TO DO: Without the images, output every record exactly as it appears.

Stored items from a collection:
════

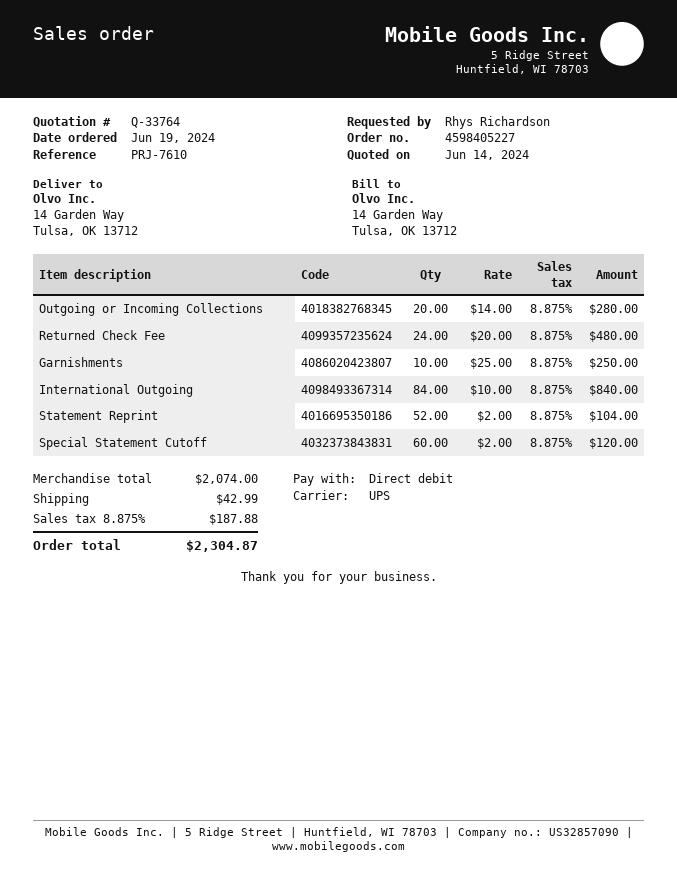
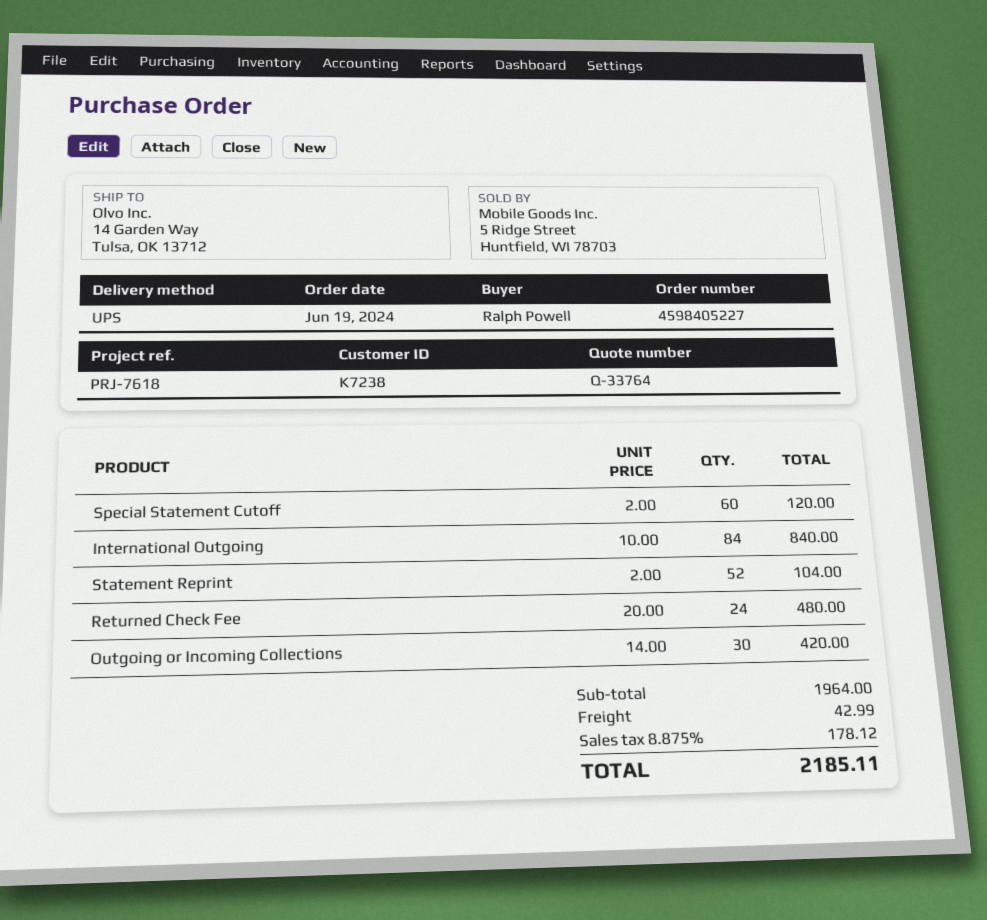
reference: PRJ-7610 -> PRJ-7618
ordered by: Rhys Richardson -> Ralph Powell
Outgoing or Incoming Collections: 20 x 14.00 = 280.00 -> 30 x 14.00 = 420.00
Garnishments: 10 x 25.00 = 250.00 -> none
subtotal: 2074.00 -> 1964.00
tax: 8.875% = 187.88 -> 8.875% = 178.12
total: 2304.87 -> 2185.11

════

YOUR RESPONSE:
reference: PRJ-7610 -> PRJ-7618
ordered by: Rhys Richardson -> Ralph Powell
Outgoing or Incoming Collections: 20 x 14.00 = 280.00 -> 30 x 14.00 = 420.00
Garnishments: 10 x 25.00 = 250.00 -> none
subtotal: 2074.00 -> 1964.00
tax: 8.875% = 187.88 -> 8.875% = 178.12
total: 2304.87 -> 2185.11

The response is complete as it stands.